DATA SUPPLIED =
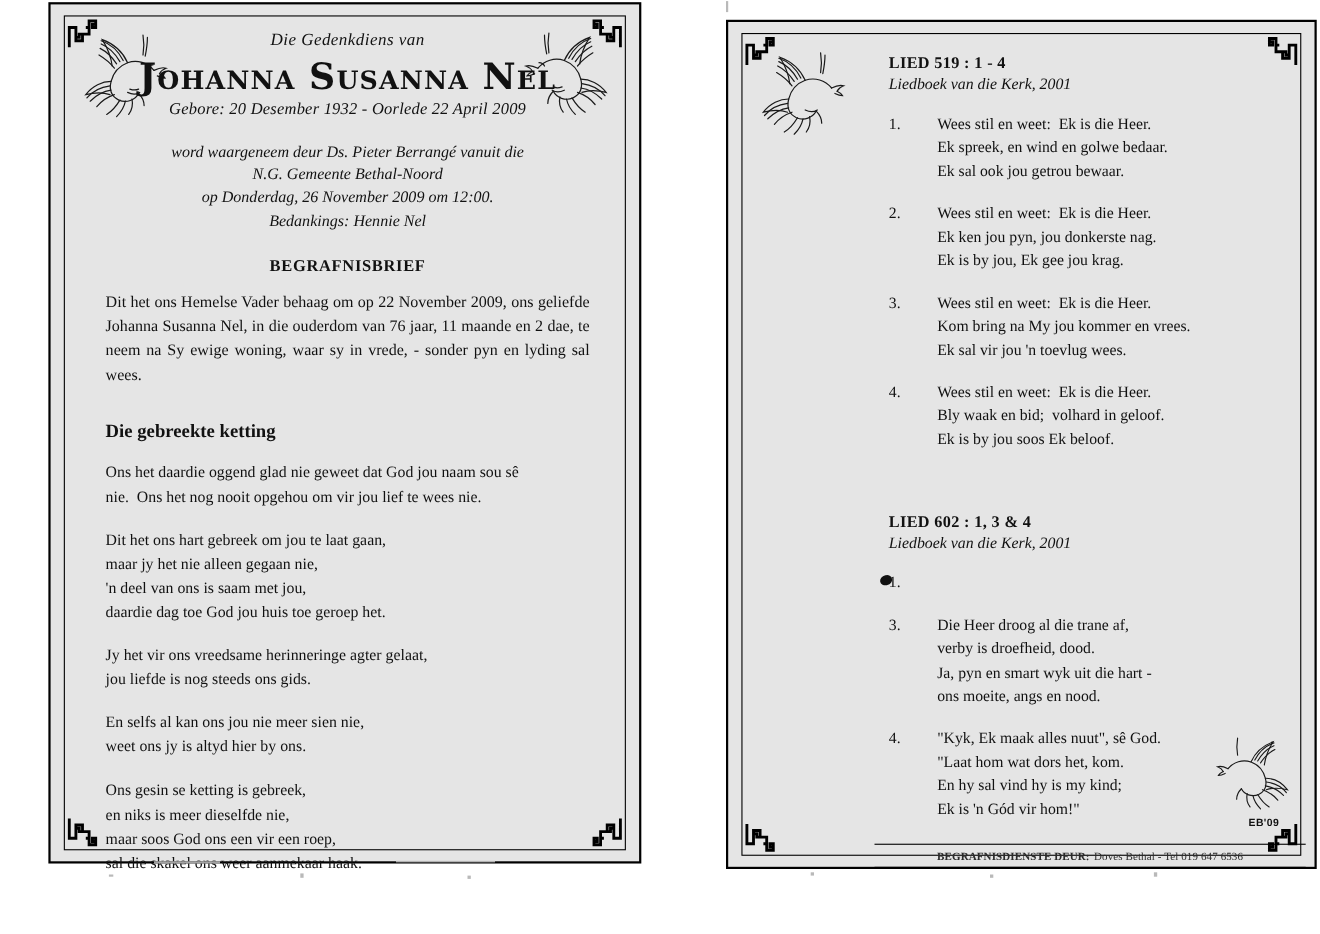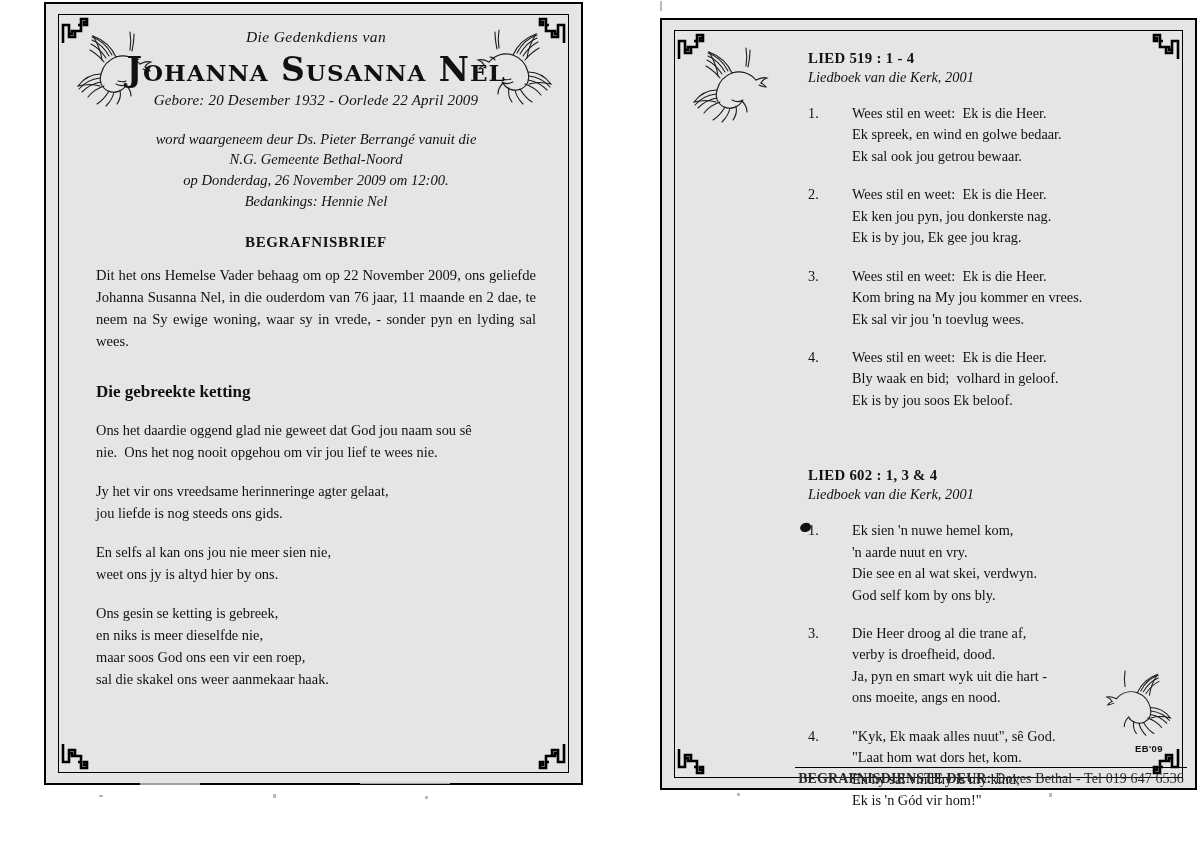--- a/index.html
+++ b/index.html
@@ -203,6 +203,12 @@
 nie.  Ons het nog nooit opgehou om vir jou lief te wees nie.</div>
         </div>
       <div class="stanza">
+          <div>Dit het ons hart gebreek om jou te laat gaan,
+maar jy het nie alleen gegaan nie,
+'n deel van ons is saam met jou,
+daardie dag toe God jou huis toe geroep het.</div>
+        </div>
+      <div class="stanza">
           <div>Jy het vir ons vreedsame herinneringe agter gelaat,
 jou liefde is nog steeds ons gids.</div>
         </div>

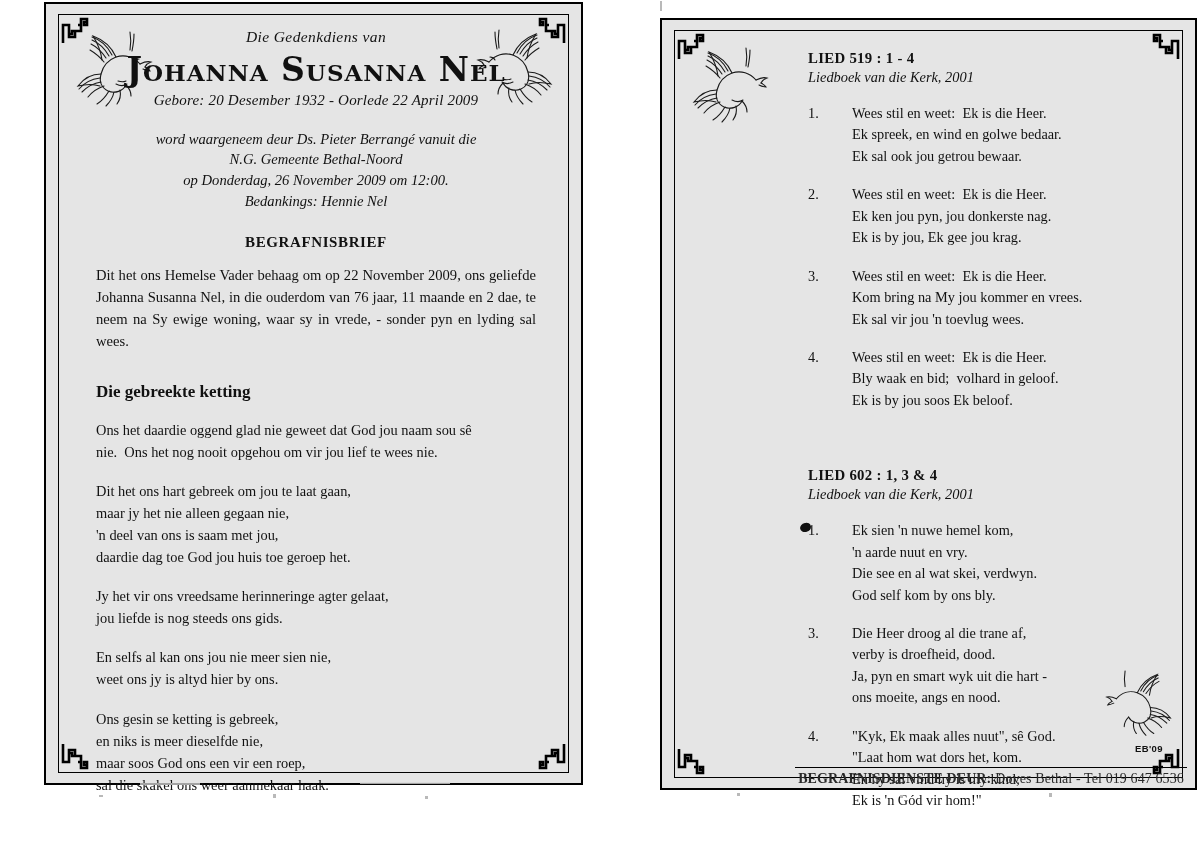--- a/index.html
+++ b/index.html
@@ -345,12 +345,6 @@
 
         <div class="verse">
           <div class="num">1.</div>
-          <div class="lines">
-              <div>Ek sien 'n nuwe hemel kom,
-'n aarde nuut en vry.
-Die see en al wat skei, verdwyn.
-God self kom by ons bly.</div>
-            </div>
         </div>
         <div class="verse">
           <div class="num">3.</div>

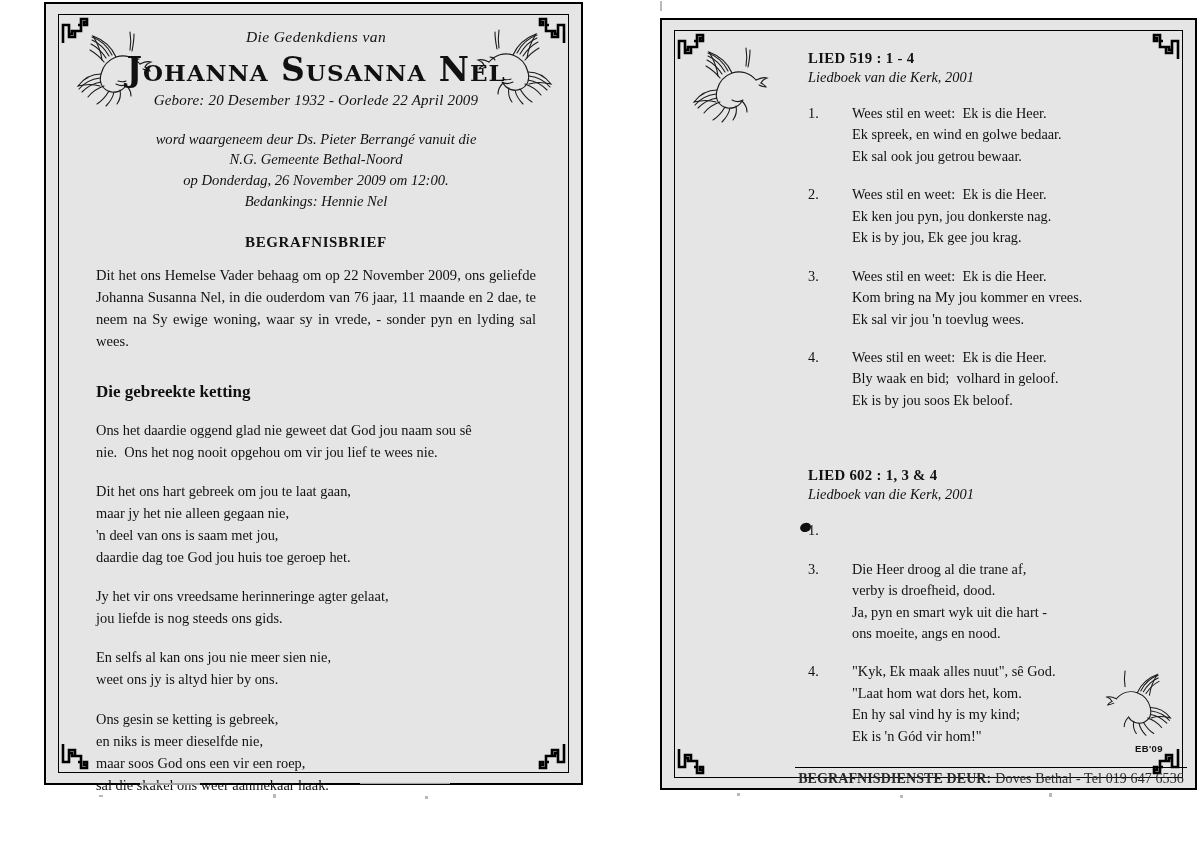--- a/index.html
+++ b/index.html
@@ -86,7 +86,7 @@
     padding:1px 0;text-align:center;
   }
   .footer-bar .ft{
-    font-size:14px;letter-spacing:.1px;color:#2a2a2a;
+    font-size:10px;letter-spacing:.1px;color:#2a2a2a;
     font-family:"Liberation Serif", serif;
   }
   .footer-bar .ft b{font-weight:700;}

WORK REQUEST = Transcribe every entry exactly, leaving out the pictures.

RESULT =
--- a/index.html
+++ b/index.html
@@ -203,6 +203,12 @@
 nie.  Ons het nog nooit opgehou om vir jou lief te wees nie.</div>
         </div>
       <div class="stanza">
+          <div>Dit het ons hart gebreek om jou te laat gaan,
+maar jy het nie alleen gegaan nie,
+'n deel van ons is saam met jou,
+daardie dag toe God jou huis toe geroep het.</div>
+        </div>
+      <div class="stanza">
           <div>Jy het vir ons vreedsame herinneringe agter gelaat,
 jou liefde is nog steeds ons gids.</div>
         </div>

--- a/index.html
+++ b/index.html
@@ -345,12 +345,6 @@
 
         <div class="verse">
           <div class="num">1.</div>
-          <div class="lines">
-              <div>Ek sien 'n nuwe hemel kom,
-'n aarde nuut en vry.
-Die see en al wat skei, verdwyn.
-God self kom by ons bly.</div>
-            </div>
         </div>
         <div class="verse">
           <div class="num">3.</div>

--- a/index.html
+++ b/index.html
@@ -86,7 +86,7 @@
     padding:1px 0;text-align:center;
   }
   .footer-bar .ft{
-    font-size:14px;letter-spacing:.1px;color:#2a2a2a;
+    font-size:10px;letter-spacing:.1px;color:#2a2a2a;
     font-family:"Liberation Serif", serif;
   }
   .footer-bar .ft b{font-weight:700;}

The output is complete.